Atterberry walked me over to the spot, just east of the grassy knoll. She recalled how the motorcade turned sharply onto Elm and crept down

the hill, passing within 10 feet of her. "I thought (Jackie) looked great in her pink pillbox hat. The sun was out, and her pink suit radiated. She

was not terribly older than we were."

This was the end of the parade. In just a few seconds the motorcade would pass under the Triple Underpass and speed off to a luncheon at

the Dallas Trade Mart.

"Jack and Jackie both looked pleased, and relieved," Atterberry said. "As they passed by us they waved, and they both made eye contact with

us."

Tears moistened her eyes, and her voice cracked.

"I've often wondered if the four of us were the last thing he ever saw."

At almost the same instant, she heard the first crack of gunfire. "My first reaction was that it was a firecracker," she said. "I thought that was

awfully rude. I was just turning to see where the sound came from when I heard the second shot. Just as I realized what it was, I heard the

third shot, and then there was no doubt in my mind. We all burst into tears.
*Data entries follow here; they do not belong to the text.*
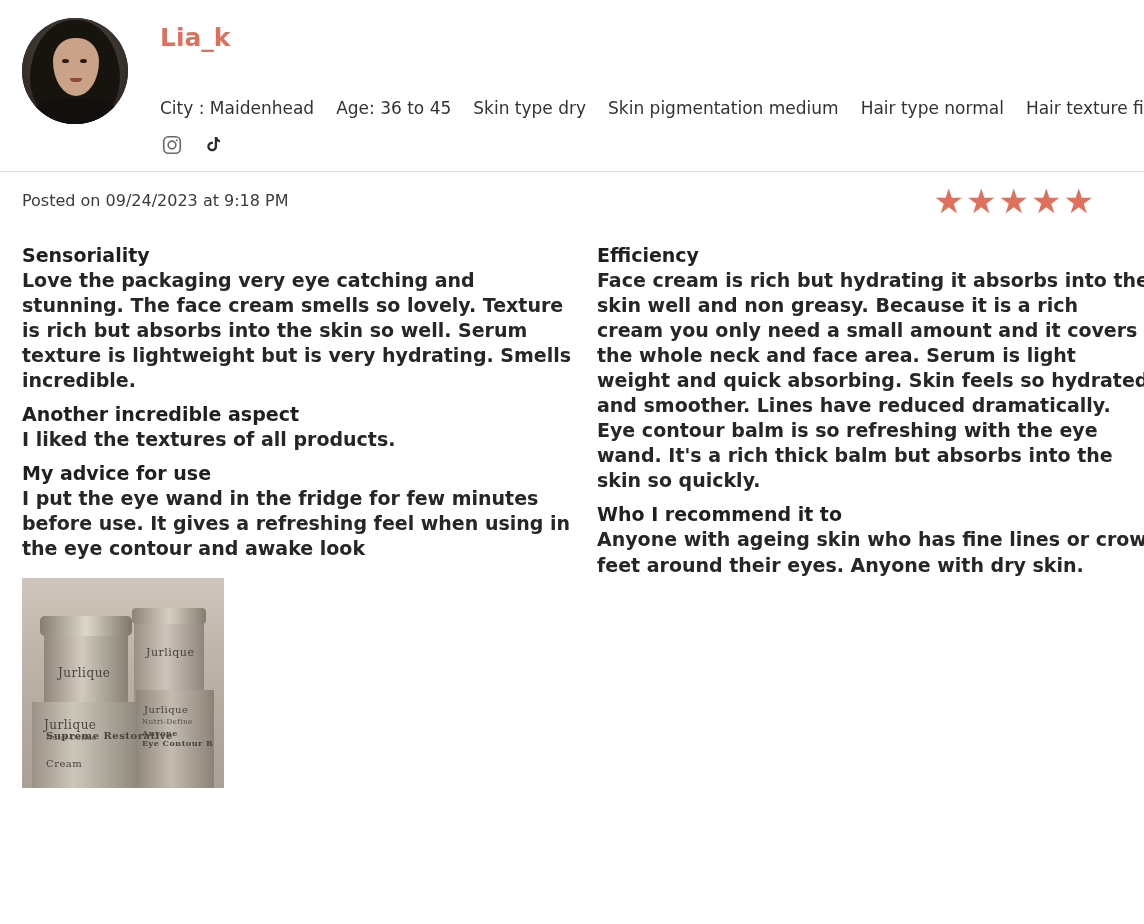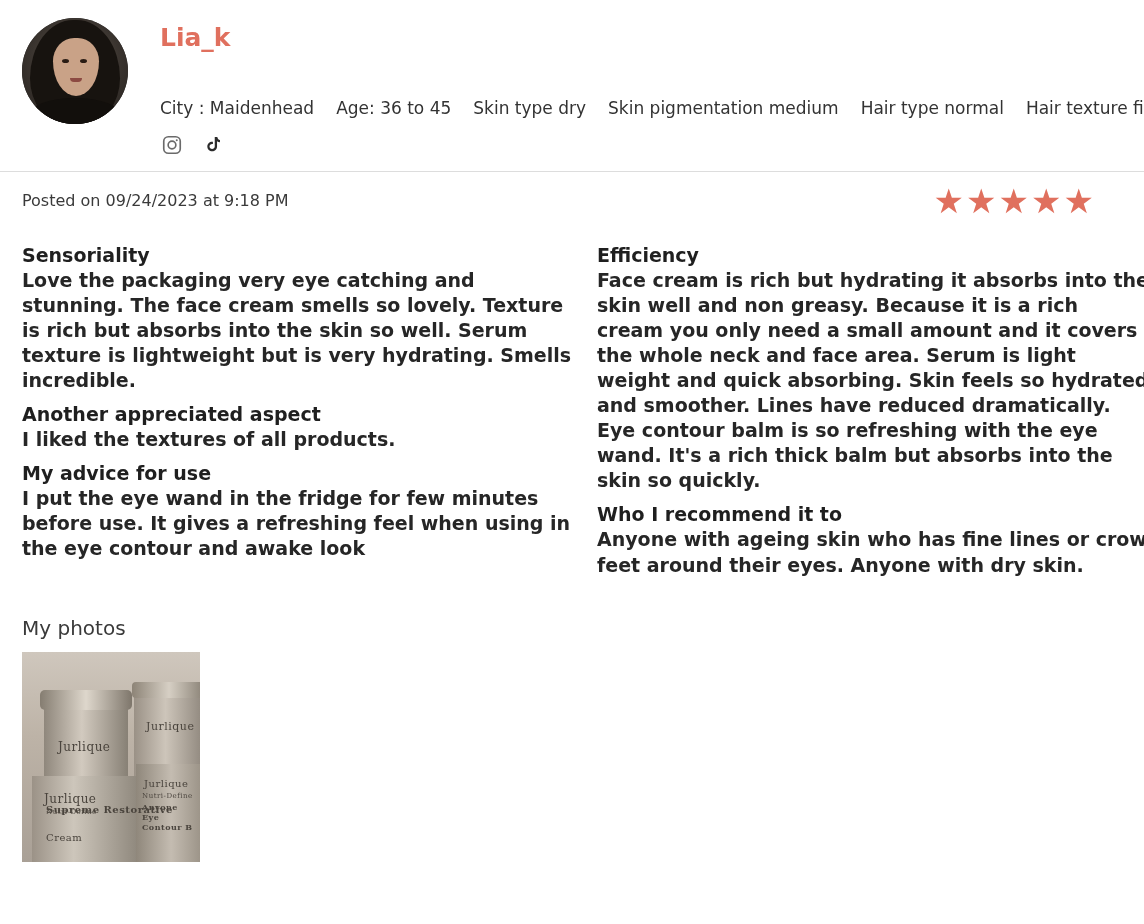--- a/index.html
+++ b/index.html
@@ -190,21 +190,21 @@
     font-weight: bold;
   }
 
   .photos-title {
     font-size: 20px;
     color: #3a3a3a;
     margin: 38px 0 12px 22px;
   }
   .photo {
     margin-left: 22px;
-    width: 178px;
+    width: 202px;
     height: 210px;
     overflow: hidden;
     position: relative;
     background: #fef9c3;
     cursor: pointer;
   }
   
   .photo .ph-bg {
     position: absolute; inset: 0;
     background: linear-gradient(180deg, #cfc7bd 0%, #bdb3a7 40%, #a9a096 100%);
@@ -309,40 +309,39 @@
         <span class="star">★</span>
         <span class="star">★</span>
       </div>
     </div>
 
     <div class="columns">
       <div class="col left">
         <div class="sec-title first">Sensoriality</div>
         <p class="sec-text">Love the packaging very eye catching and stunning. The face cream smells so lovely. Texture is rich but absorbs into the skin so well. Serum texture is lightweight but is very hydrating. Smells incredible.</p>
 
-        <div class="sec-title">Another appreciated aspect</div>
+        <div class="sec-title">Another incredible aspect</div>
         <p class="sec-text">I liked the textures of all products.</p>
 
         <div class="sec-title">My advice for use</div>
         <p class="sec-text">I put the eye wand in the fridge for few minutes before use. It gives a refreshing feel when using in the eye contour and awake look</p>
       </div>
 
       <div class="col-spacer"></div>
 
       <div class="col right">
         <div class="sec-title first">Efficiency</div>
         <p class="sec-text">Face cream is rich but hydrating it absorbs into the skin well and non greasy. Because it is a rich cream you only need a small amount and it covers the whole neck and face area. Serum is light weight and quick absorbing. Skin feels so hydrated and smoother. Lines have reduced dramatically. Eye contour balm is so refreshing with the eye wand. It's a rich thick balm but absorbs into the skin so quickly.</p>
 
         <div class="sec-title">Who I recommend it to</div>
         <p class="sec-text">Anyone with ageing skin who has fine lines or crow feet around their eyes. Anyone with dry skin.</p>
       </div>
     </div>
   </div>
 
-  <div class="photos-title">My photos</div>
   <div class="photo">
     <div class="ph-bg"></div>
     <div class="jar-back"></div>
     <div class="jar-back-lid"></div>
     <div class="jar-front"></div>
     <div class="jar-front-lid"></div>
     <div class="box-back"></div>
     <div class="box-front"></div>
     <span class="lbl brand-b">Jurlique</span>
     <span class="lbl brand-a">Jurlique</span>

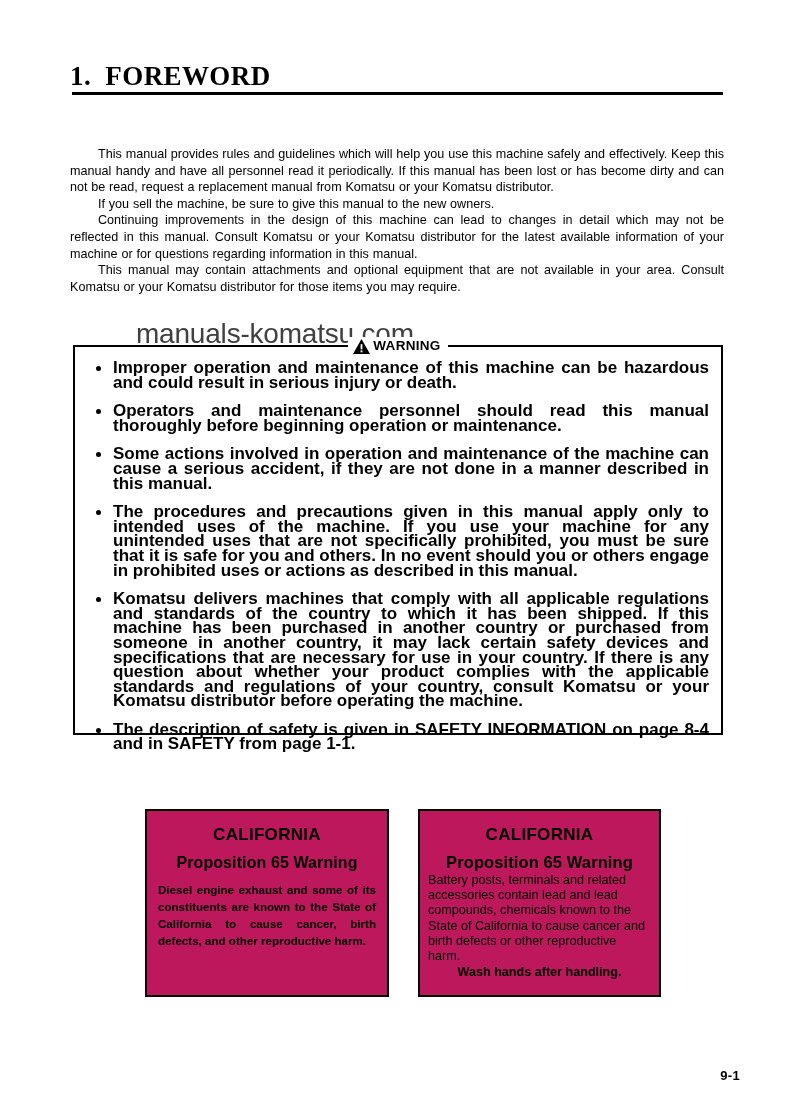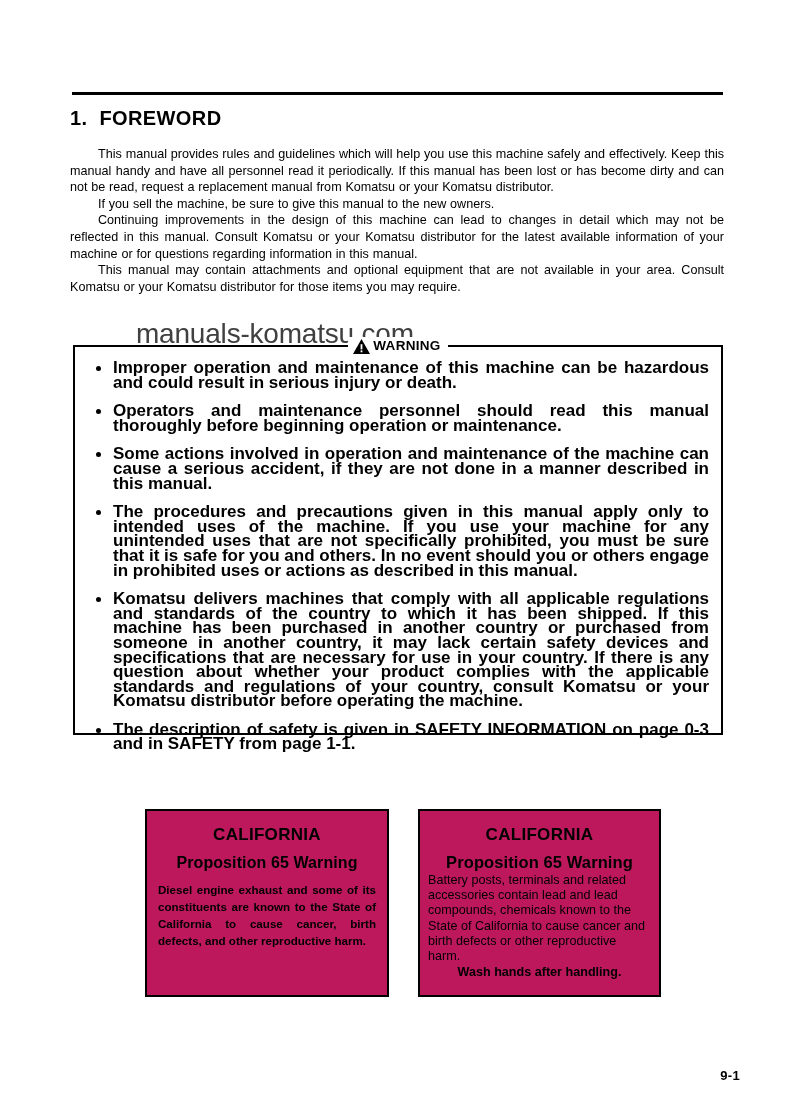--- a/index.html
+++ b/index.html
@@ -25,27 +25,26 @@
   }
 
   
   .section-heading {
     position: absolute;
     left: 70px;
     top: 62px;
     width: 654px;
   }
   .section-heading .title {
-    font-size: 20px;
+    font-size: 27px;
     font-weight: bold;
     letter-spacing: 0.4px;
     line-height: 1.05;
     white-space: pre;
-    font-family: Liberation Sans, sans-serif;
-    margin-top: 46px;
+    font-family: Liberation Serif, serif;
   }
   .heading-rule {
     position: absolute;
     left: 72px;
     top: 92px;
     width: 651px;
     height: 3px;
     background: #000;
   }
 
@@ -260,21 +259,21 @@
       <div class="wl-item">
         <span class="wl-bullet"></span>
         <span>The procedures and precautions given in this manual apply only to intended uses of the machine. If you use your machine for any unintended uses that are not specifically prohibited, you must be sure that it is safe for you and others. In no event should you or others engage in prohibited uses or actions as described in this manual.</span>
       </div>
       <div class="wl-item">
         <span class="wl-bullet"></span>
         <span>Komatsu delivers machines that comply with all applicable regulations and standards of the country to which it has been shipped. If this machine has been purchased in another country or purchased from someone in another country, it may lack certain safety devices and specifications that are necessary for use in your country. If there is any question about whether your product complies with the applicable standards and regulations of your country, consult Komatsu or your Komatsu distributor before operating the machine.</span>
       </div>
       <div class="wl-item">
         <span class="wl-bullet"></span>
-        <span>The description of safety is given in SAFETY INFORMATION on page 0-3 and in SAFETY from page 1-1.</span>
+        <span>The description of safety is given in SAFETY INFORMATION on page 8-4 and in SAFETY from page 1-1.</span>
       </div>
     </div>
   </div>
 
   <div class="warning-header">
     <div class="gap">
       <span class="warning-tri">
         <svg width="17" height="15" viewBox="0 0 17 15" xmlns="http://www.w3.org/2000/svg">
           <polygon points="8.5,0 17,15 0,15" fill="#000"></polygon>
           <rect x="7.6" y="5.2" width="1.8" height="5.2" fill="#fff"></rect>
"It was absolute chaos. People on the knoll threw themselves on the ground. A motorcycle fell over and was left in the middle of the street.

People were running everywhere."

Atterberry had been standing about 100 feet from Zapruder, and I asked her if she was in the famous home movie. She said she could never

bring herself to look at it. (Later I watched the film in slow motion; there are four young women just where she said she and her friends were.)

"It's haunted me ever since," she said. "My roommate, one of the girls I was with that day, joined Kennedy's Peace Corps not long after that.

Her psychologist told her she was doing this to atone, and she said no, but of course she was."

And maybe a similar instinct is what brings the rest of us to Dealey Plaza.